* DESCRIPTION OF THE TASK
Once the line containing "(565, 216) none" is found in the records below, return it and each following line exactly, up to and including the line containing "[488,978,511,988] MC ->", and nothing else.
*** PROVIDED RECORDS
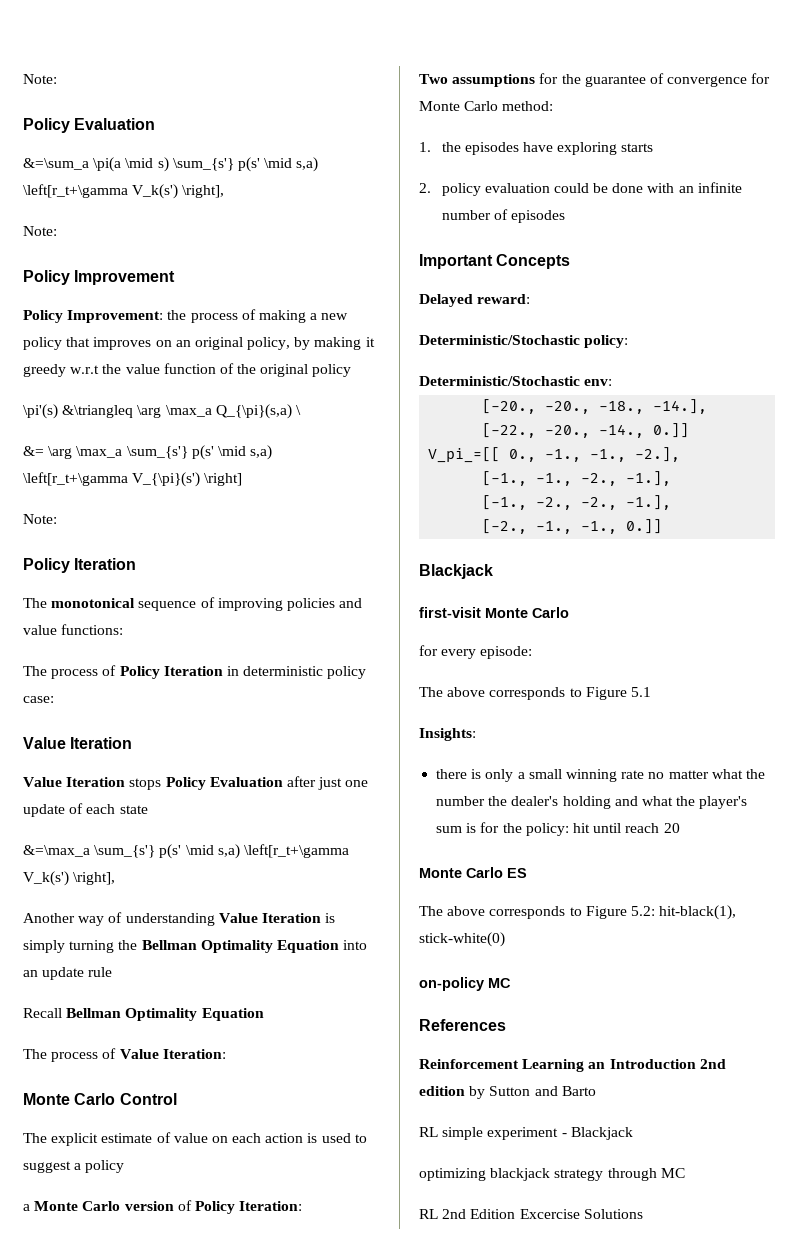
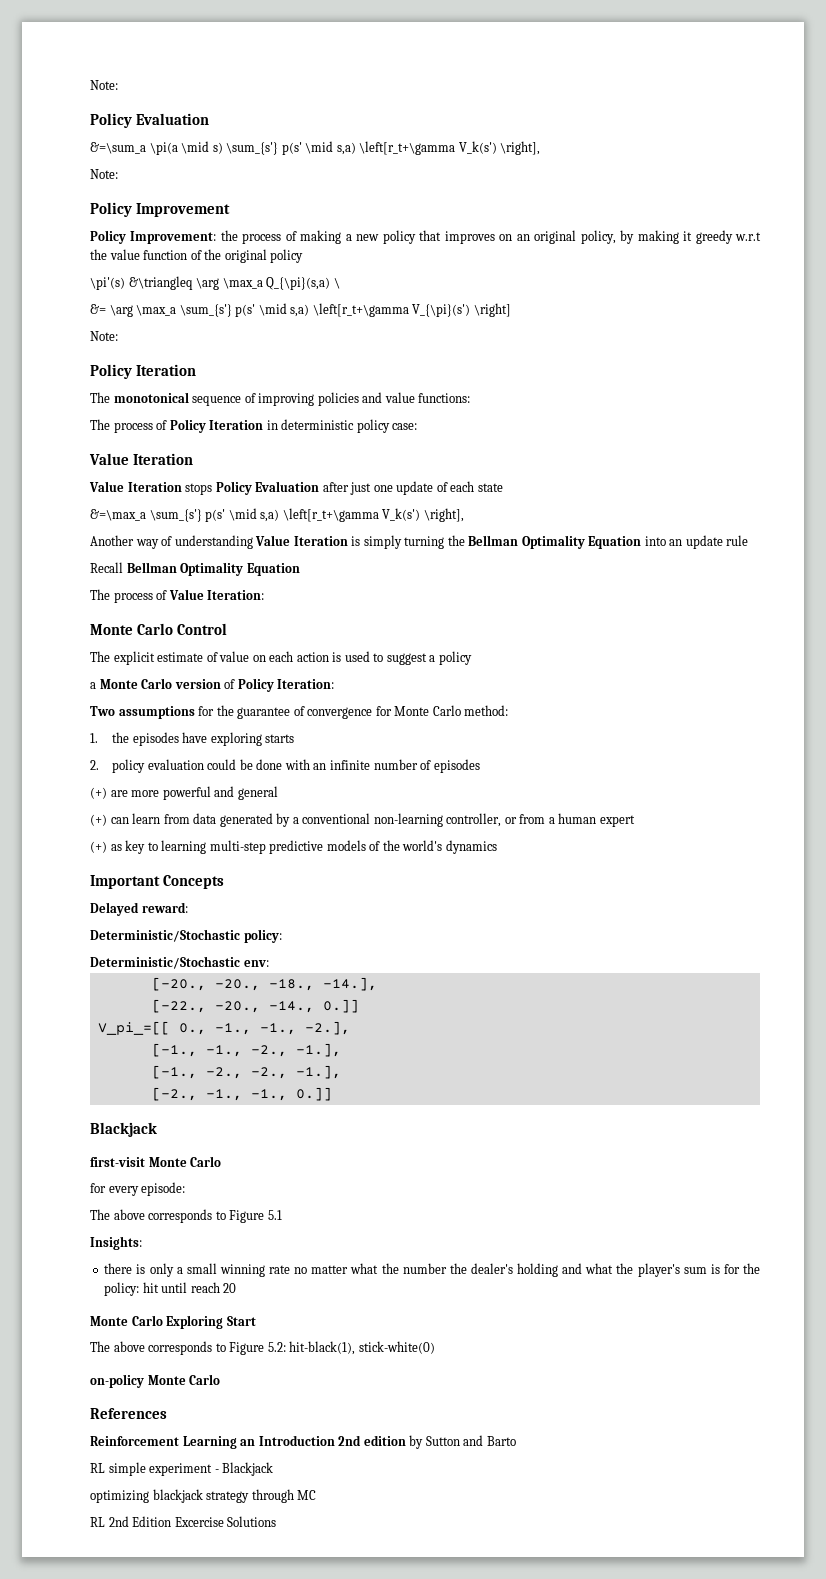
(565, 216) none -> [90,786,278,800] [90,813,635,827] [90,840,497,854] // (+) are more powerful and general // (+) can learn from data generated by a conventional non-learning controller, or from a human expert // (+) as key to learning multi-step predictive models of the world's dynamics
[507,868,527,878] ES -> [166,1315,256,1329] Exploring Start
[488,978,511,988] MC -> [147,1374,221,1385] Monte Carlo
******
*** PROVIDED RECORDS
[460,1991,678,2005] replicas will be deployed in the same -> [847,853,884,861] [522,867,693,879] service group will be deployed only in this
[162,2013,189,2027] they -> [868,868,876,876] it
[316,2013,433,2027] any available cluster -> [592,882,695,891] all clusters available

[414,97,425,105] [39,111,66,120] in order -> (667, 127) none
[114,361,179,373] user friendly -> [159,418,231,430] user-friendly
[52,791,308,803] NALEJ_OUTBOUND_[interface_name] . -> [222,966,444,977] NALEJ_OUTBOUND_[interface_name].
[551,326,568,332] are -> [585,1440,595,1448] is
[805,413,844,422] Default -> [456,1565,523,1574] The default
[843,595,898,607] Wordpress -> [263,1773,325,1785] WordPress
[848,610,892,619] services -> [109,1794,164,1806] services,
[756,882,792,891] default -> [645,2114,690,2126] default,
******
* SOLVED PROBLEM
(565, 216) none -> [90,786,278,800] [90,813,635,827] [90,840,497,854] // (+) are more powerful and general // (+) can learn from data generated by a conventional non-learning controller, or from a human expert // (+) as key to learning multi-step predictive models of the world's dynamics
[507,868,527,878] ES -> [166,1315,256,1329] Exploring Start
[488,978,511,988] MC -> [147,1374,221,1385] Monte Carlo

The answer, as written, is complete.